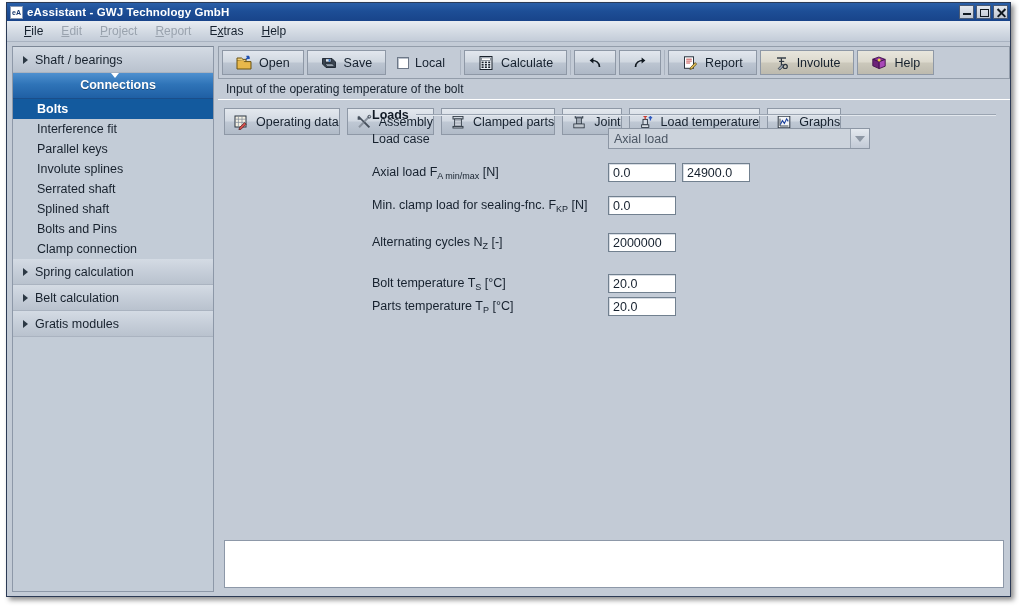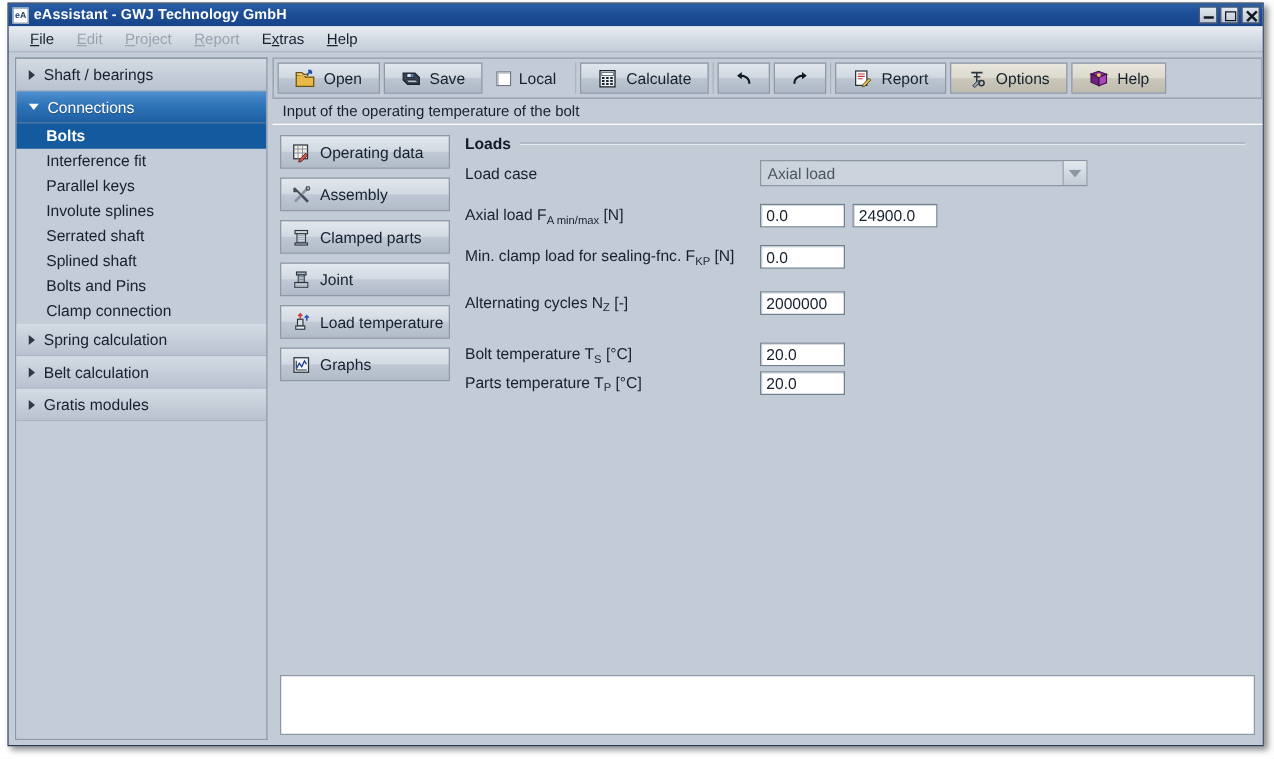--- a/index.html
+++ b/index.html
@@ -543,7 +543,7 @@
             <path d="M4.2 13.6 L8.4 9.2 l1.6 1.6 l-4.2 4.2z" fill="#9aa4b1" stroke="#2b3540" stroke-width="0.8"></path>
             <circle cx="11.2" cy="11.4" r="2.1" fill="none" stroke="#2b3540" stroke-width="1.2"></circle>
           </svg>
-          <span>Options</span>
+          <span>Involute</span>
         </div>
 
         <div class="tb-btn warm">

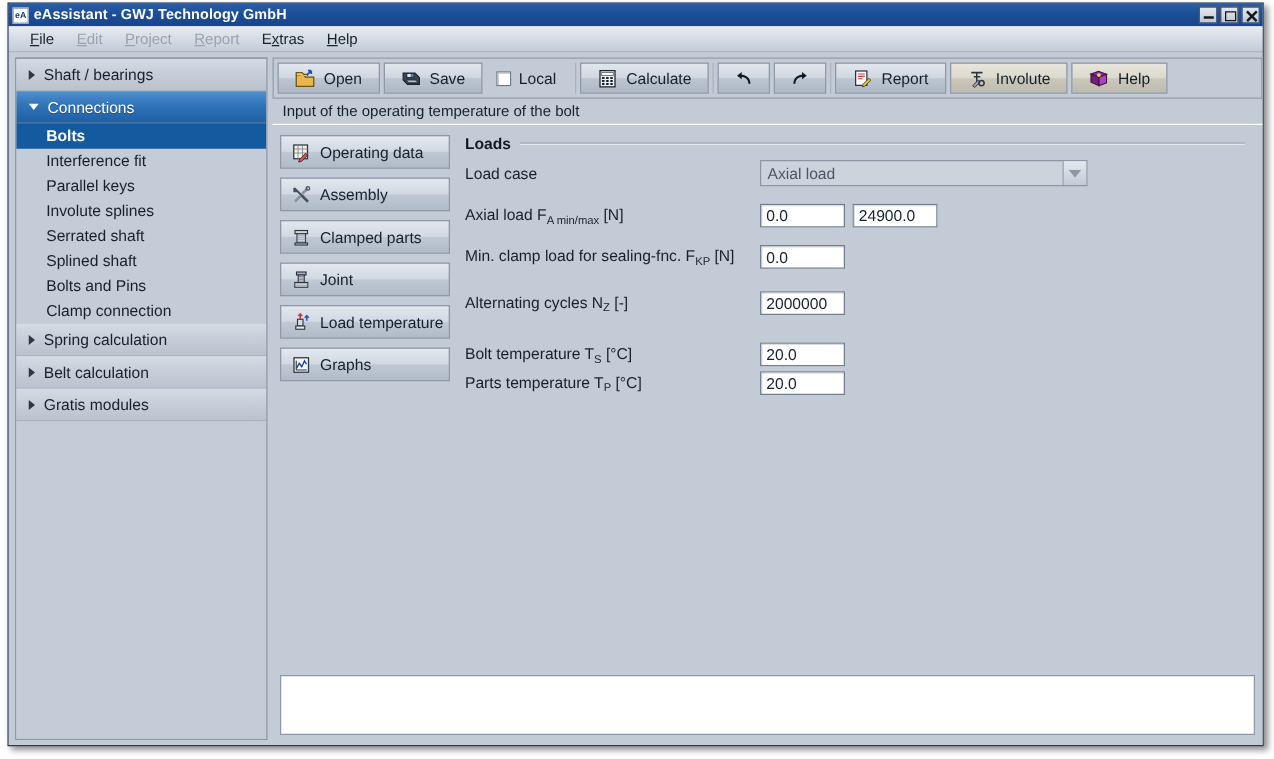--- a/index.html
+++ b/index.html
@@ -129,9 +129,10 @@
   .tree-group.open {
     background: linear-gradient(to bottom, #4f90cf 0%, #2f74b8 45%, #1f5fa4 100%);
     color: #ffffff;
-    font-weight: normal;
+    font-weight: bold;
     border-bottom-color: #1a4e8a;
     text-shadow: 0 1px 0 rgba(0,0,0,0.35);
+    flex-direction: column;
   }
   .tri {
     width: 0; height: 0; margin-right: 7px;

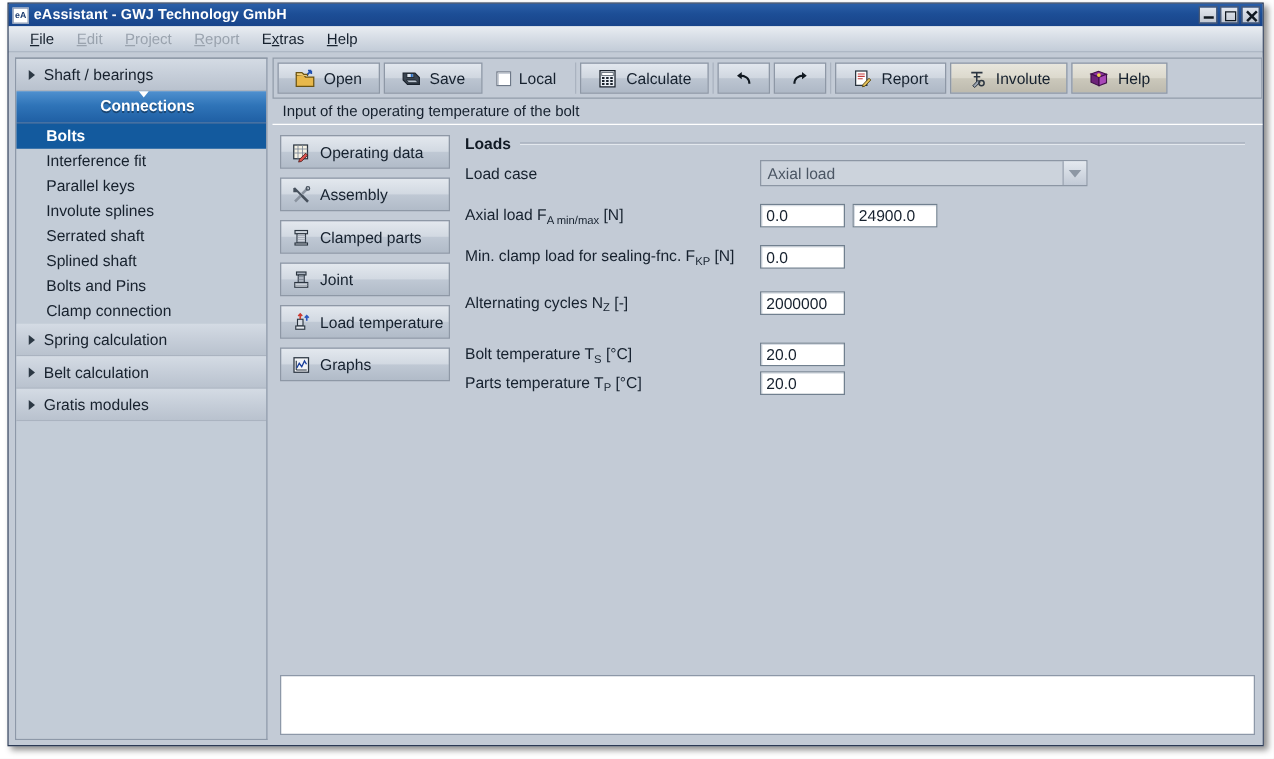--- a/index.html
+++ b/index.html
@@ -245,7 +245,6 @@
     width: 136px;
     flex: 0 0 auto;
     display: flex;
-    flex-direction: column;
     gap: 7px;
   }
   .nav-btn {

^^^^

→ Aim of the task: Repeat only the lines between the start of the data and the line with "13.6 L8.4 9.2", including those two lines, and skip the pictures.

→ Task solution:
--- a/index.html
+++ b/index.html
@@ -543,7 +543,7 @@
             <path d="M4.2 13.6 L8.4 9.2 l1.6 1.6 l-4.2 4.2z" fill="#9aa4b1" stroke="#2b3540" stroke-width="0.8"></path>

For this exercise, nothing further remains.